# iptraf equivalent for OS X



## hhuberla (Dec 30, 2005)

Hi,

As a recently switched Linux and Windows user I really miss the curses based iptraf utility for linux.  There must be an equivalent and I've tried a couple but most of themare tricky to install and don't give the one feature that I really need.

I really need to see how much bandwidth is being used by a certain port/protocl.  eg: HTTP is using 100kb/s SMTP is 10kb/s and FTP 2Mb/s.

We have a slow leased line in use and it seems the totally used up and I need to know where to start looking.

Thanks
Hans


----------



## MisterMe (Dec 30, 2005)

Have you tried the *man* pages?


----------



## nixgeek (Dec 30, 2005)

IPtraf isn't available for OS X apparently as a binary.  I've been looking and can't find it, even through Fink.  You could try and compile from source, just make sure that you have the necessary compilers and libraries to do so.

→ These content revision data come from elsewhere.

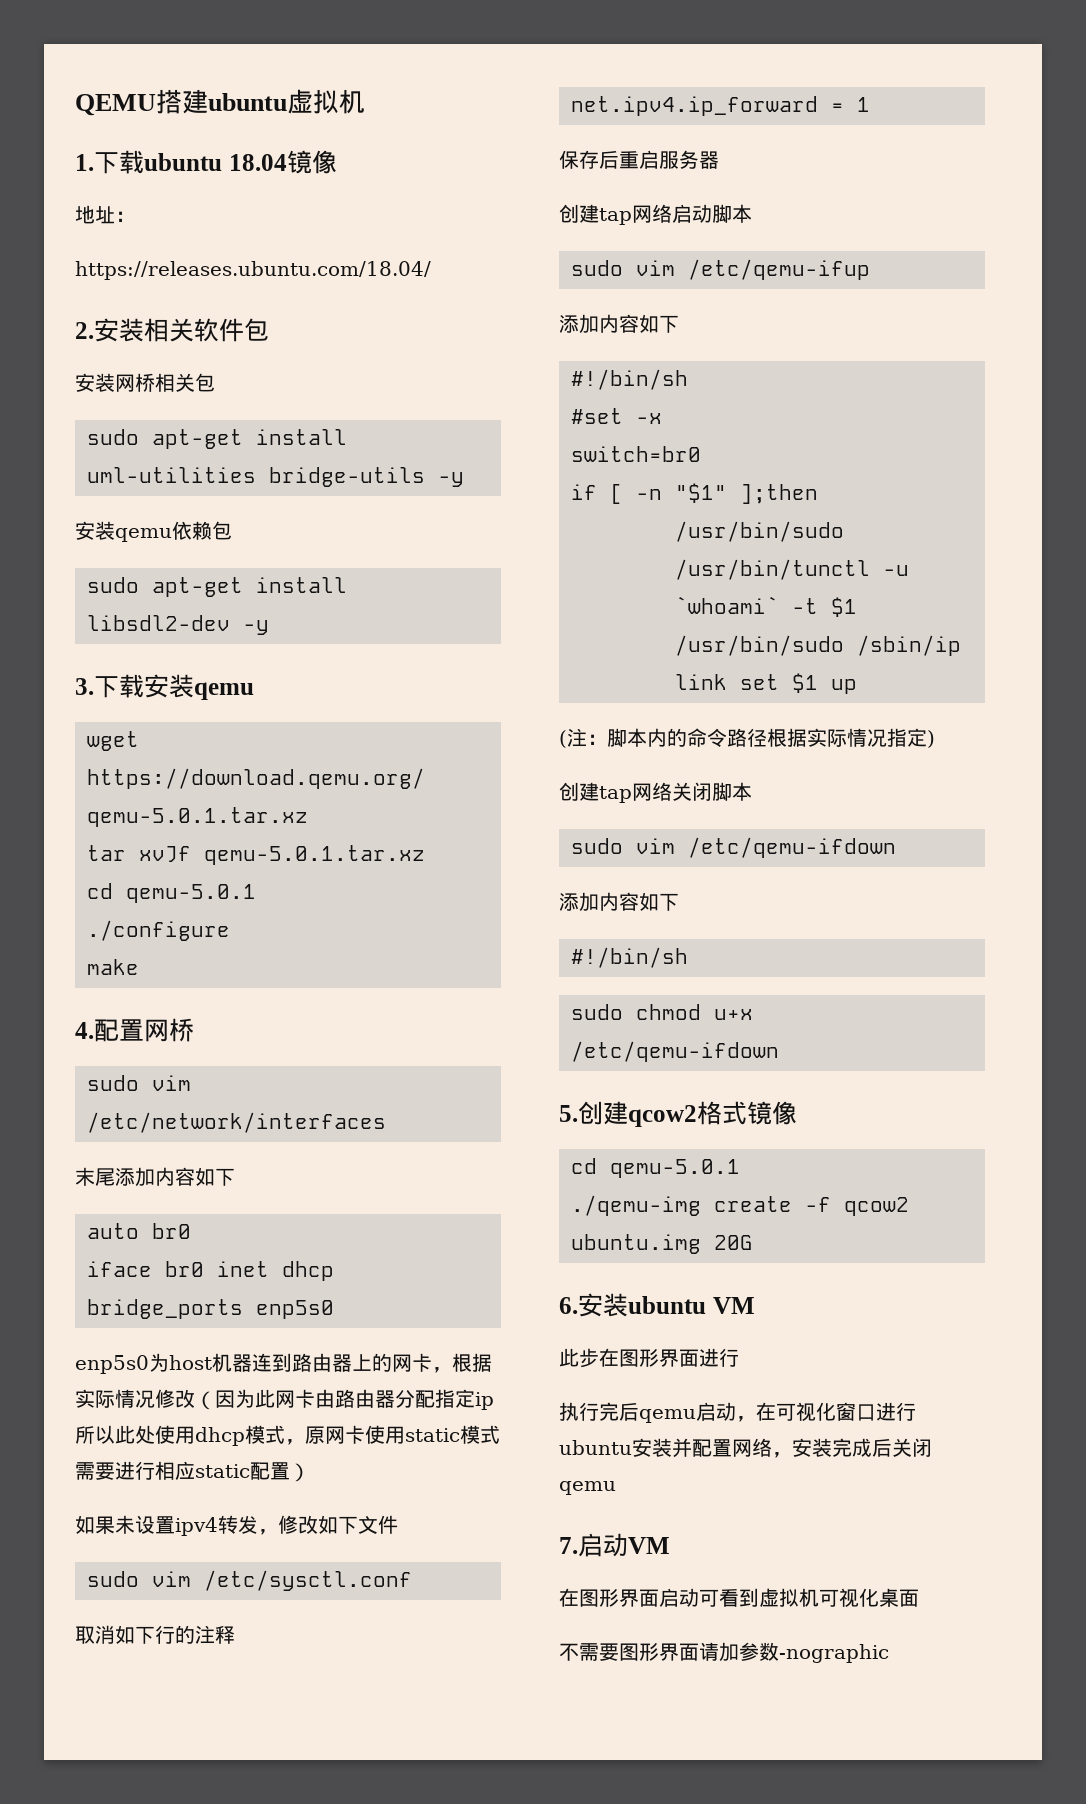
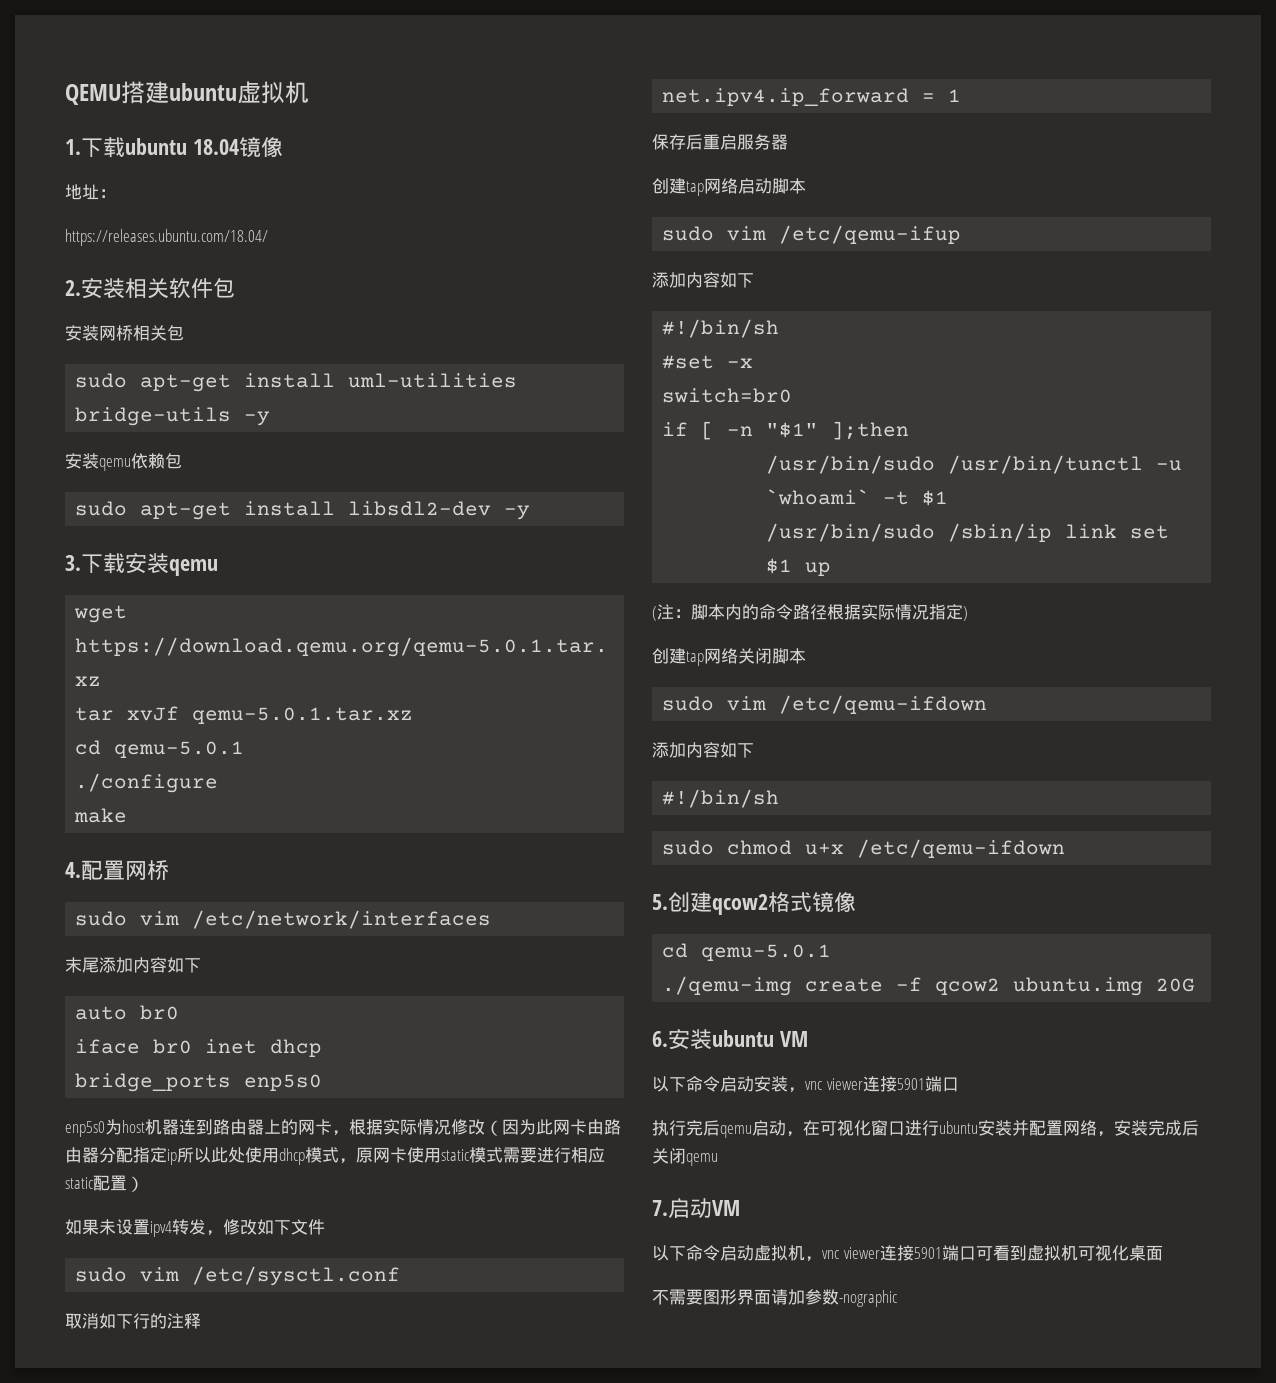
- 此步在图形界面进行
+ 以下命令启动安装，vnc viewer连接5901端口
- 在图形界面启动可看到虚拟机可视化桌面
+ 以下命令启动虚拟机，vnc viewer连接5901端口可看到虚拟机可视化桌面

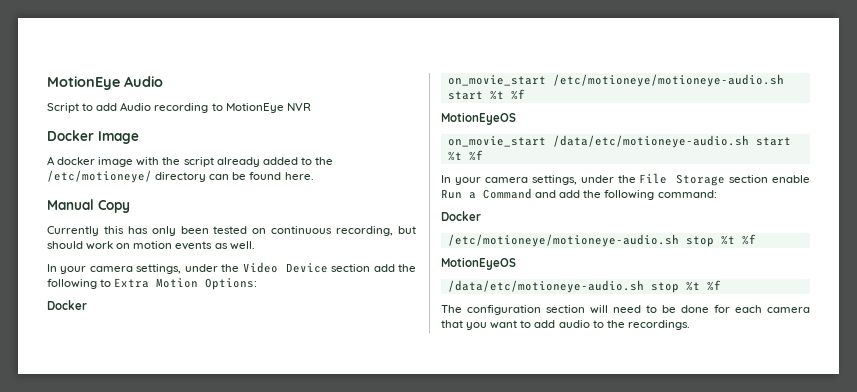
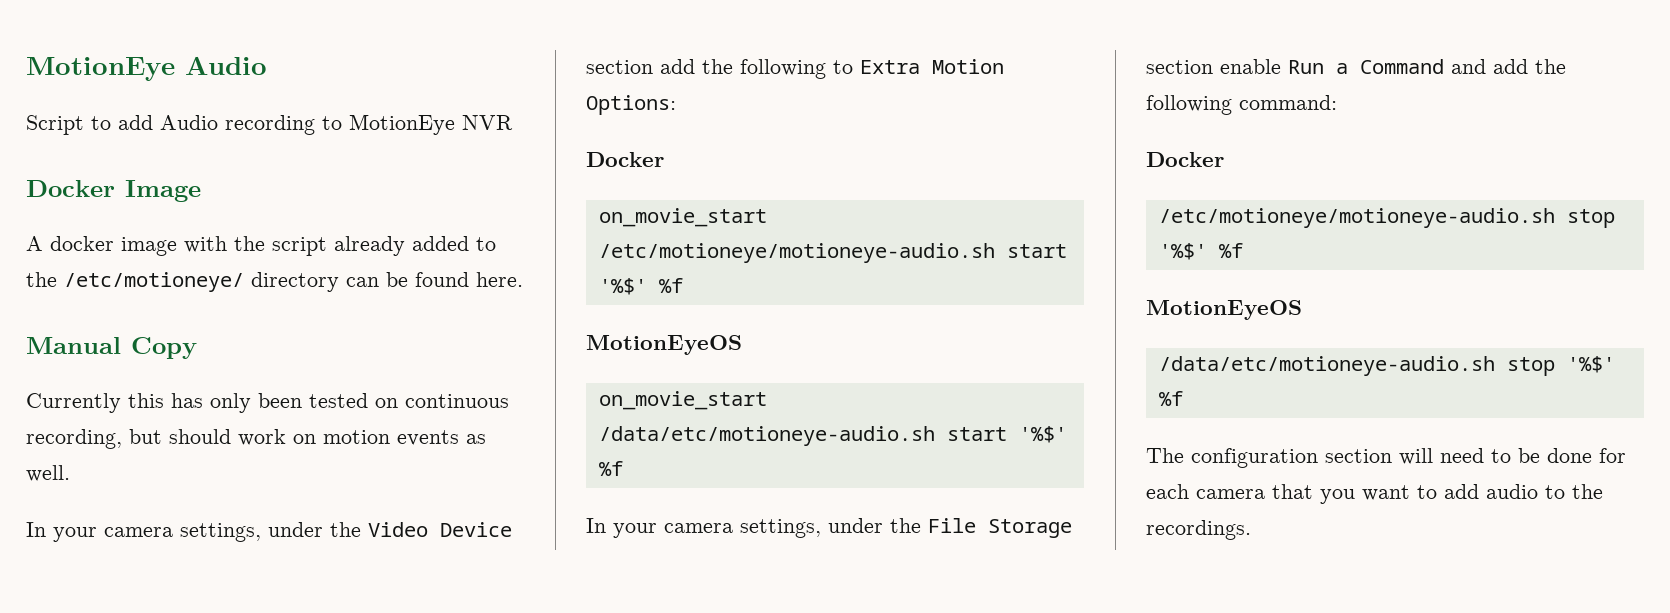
- on_movie_start /etc/motioneye/motioneye-audio.sh start %t %f
+ on_movie_start /etc/motioneye/motioneye-audio.sh start '%$' %f
- on_movie_start /data/etc/motioneye-audio.sh start %t %f
+ on_movie_start /data/etc/motioneye-audio.sh start '%$' %f
- /etc/motioneye/motioneye-audio.sh stop %t %f
+ /etc/motioneye/motioneye-audio.sh stop '%$' %f
- /data/etc/motioneye-audio.sh stop %t %f
+ /data/etc/motioneye-audio.sh stop '%$' %f

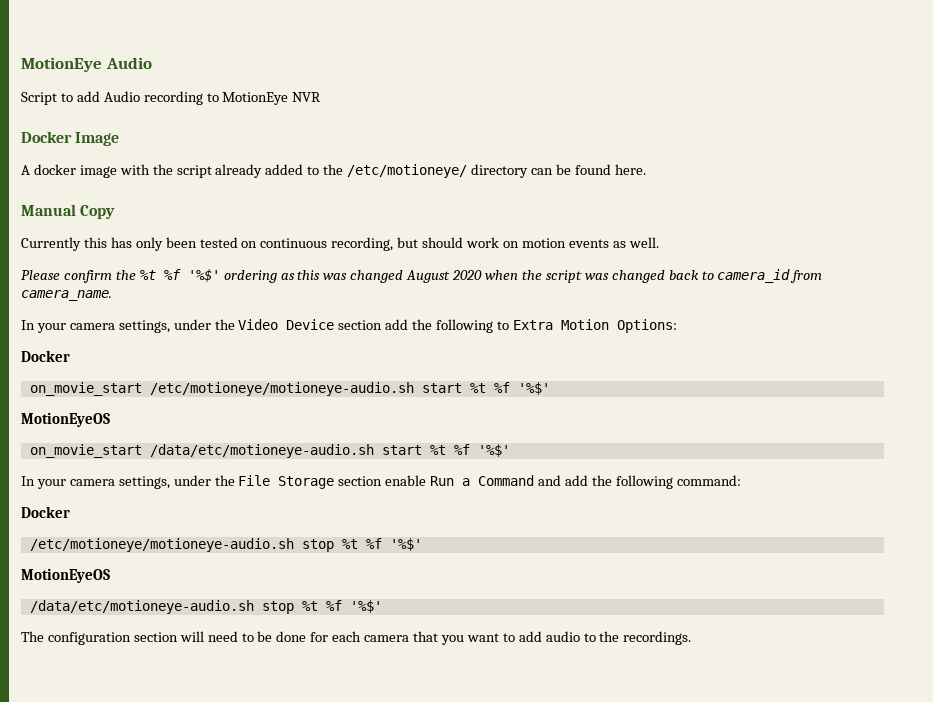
+ Please confirm the %t %f '%$' ordering as this was changed August 2020 when the script was changed back to camera_id from camera_name.
- on_movie_start /etc/motioneye/motioneye-audio.sh start '%$' %f
+ on_movie_start /etc/motioneye/motioneye-audio.sh start %t %f '%$'
- on_movie_start /data/etc/motioneye-audio.sh start '%$' %f
+ on_movie_start /data/etc/motioneye-audio.sh start %t %f '%$'
- /etc/motioneye/motioneye-audio.sh stop '%$' %f
+ /etc/motioneye/motioneye-audio.sh stop %t %f '%$'
- /data/etc/motioneye-audio.sh stop '%$' %f
+ /data/etc/motioneye-audio.sh stop %t %f '%$'

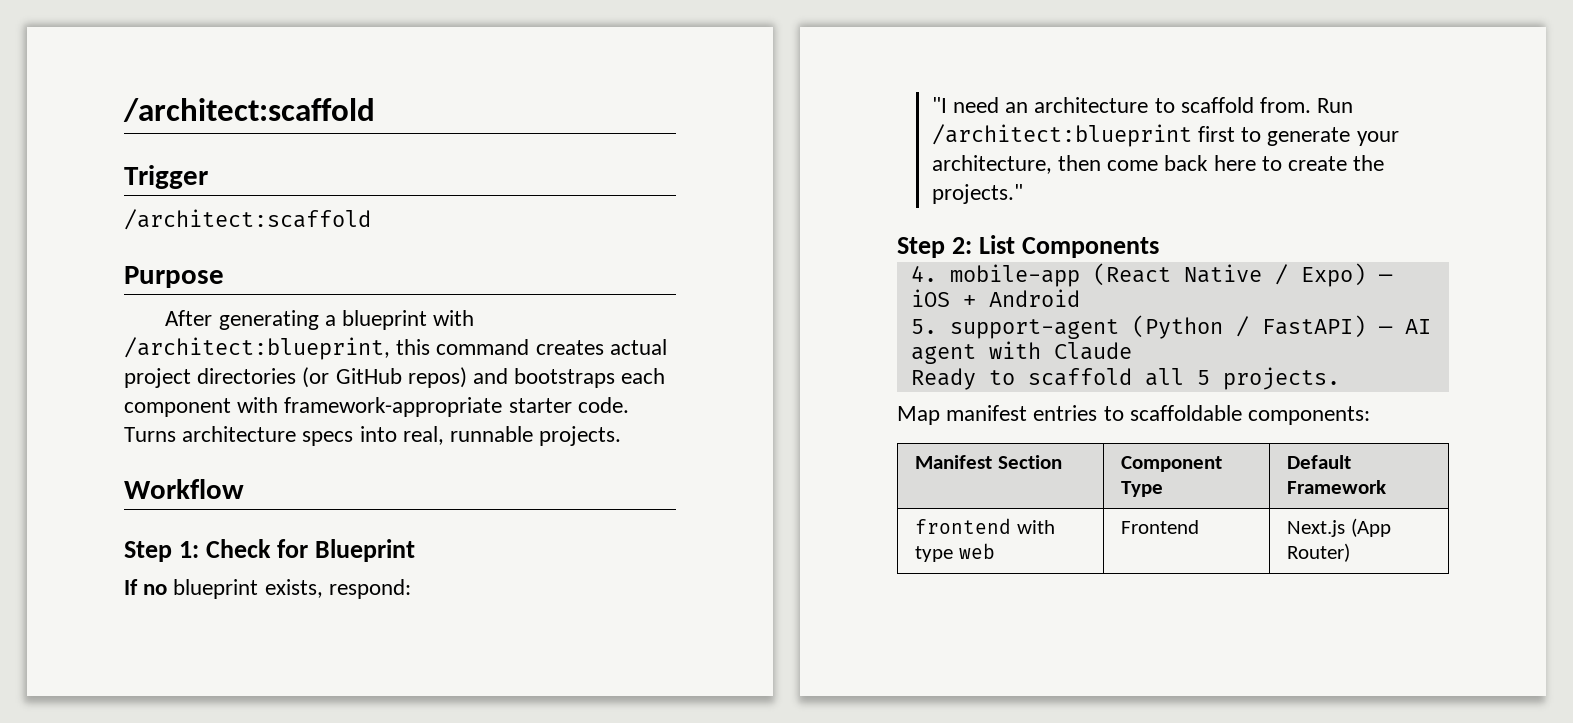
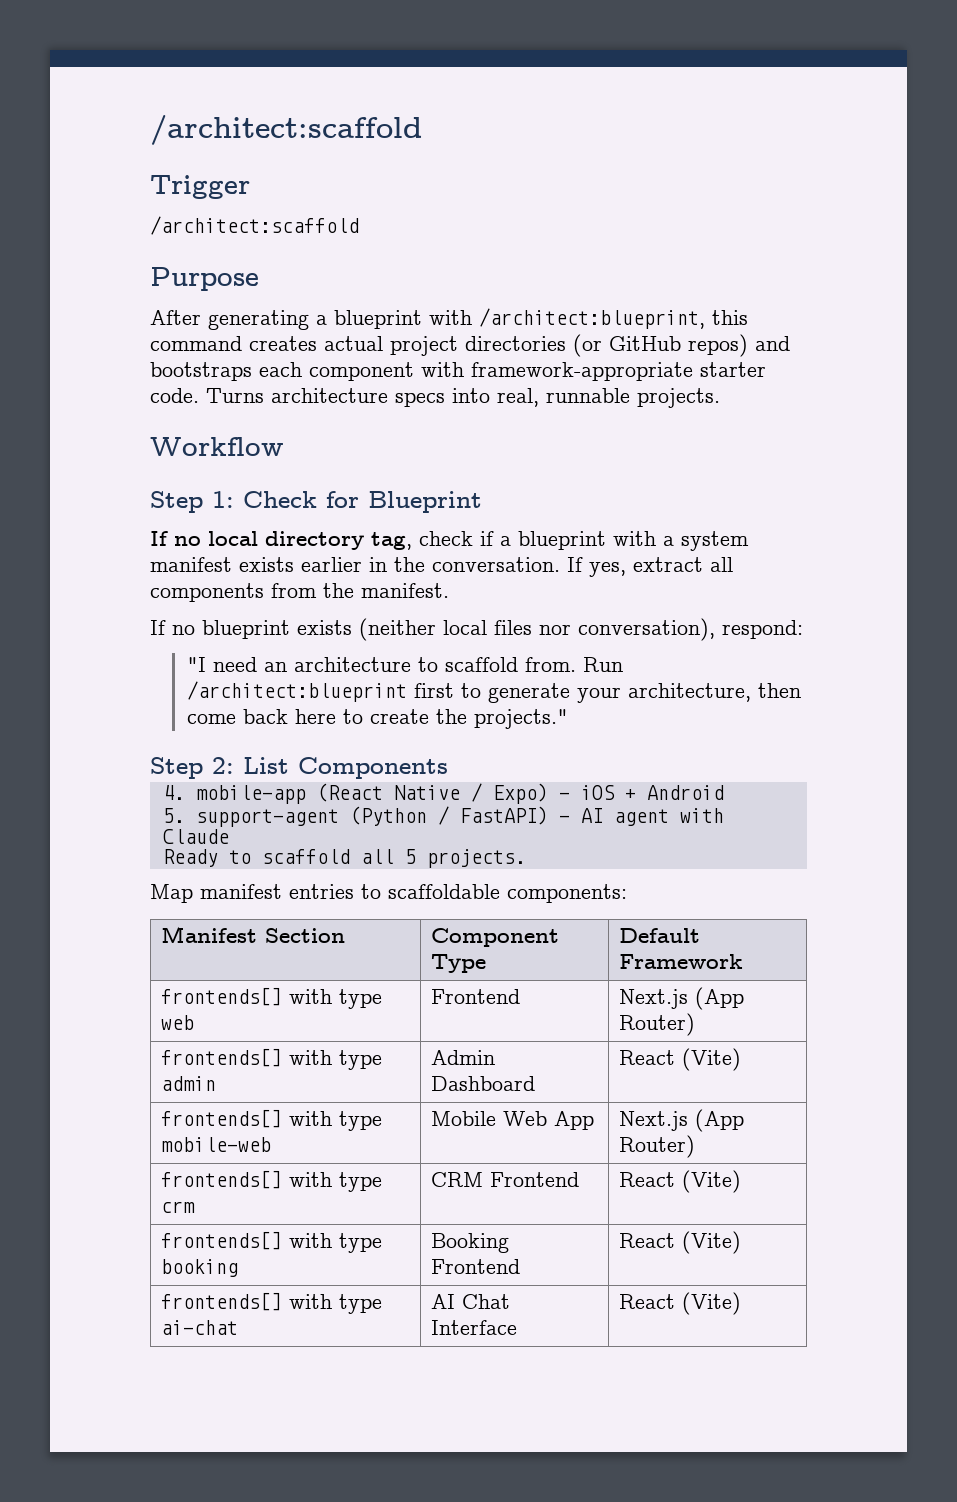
- If no blueprint exists, respond:
+ If no local directory tag, check if a blueprint with a system manifest exists earlier in the conversation. If yes, extract all components from the manifest.
+ If no blueprint exists (neither local files nor conversation), respond:
- frontend with type web | Frontend | Next.js (App Router)
+ frontends[] with type web | Frontend | Next.js (App Router)
+ frontends[] with type admin | Admin Dashboard | React (Vite)
+ frontends[] with type mobile-web | Mobile Web App | Next.js (App Router)
+ frontends[] with type crm | CRM Frontend | React (Vite)
+ frontends[] with type booking | Booking Frontend | React (Vite)
+ frontends[] with type ai-chat | AI Chat Interface | React (Vite)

Incidentally, have you tried the Network Utility in Applications-->Utilities to see if that has what you need?


----------



## hhuberla (Dec 30, 2005)

Thanks - I thought as much.

I will try to compile it (should be a riot) and will post my results here.  I tried the network utility but only gives a total summary of the packets on your interface not the ports themselves.  To add to it I need info from the whole network not traffic headed to this interface only. 

Hans


----------



## hhuberla (Dec 30, 2005)

Compiling from source is proving a pain.  I don't have the developer tools installed and will need to get this to get a compiler I think... but anyway.

In the meantime I have found StreamWatcher.  It can track the transfer rate based on the connection but not on the protocol/service.  This will at least help me to highlight problems to a larger extent.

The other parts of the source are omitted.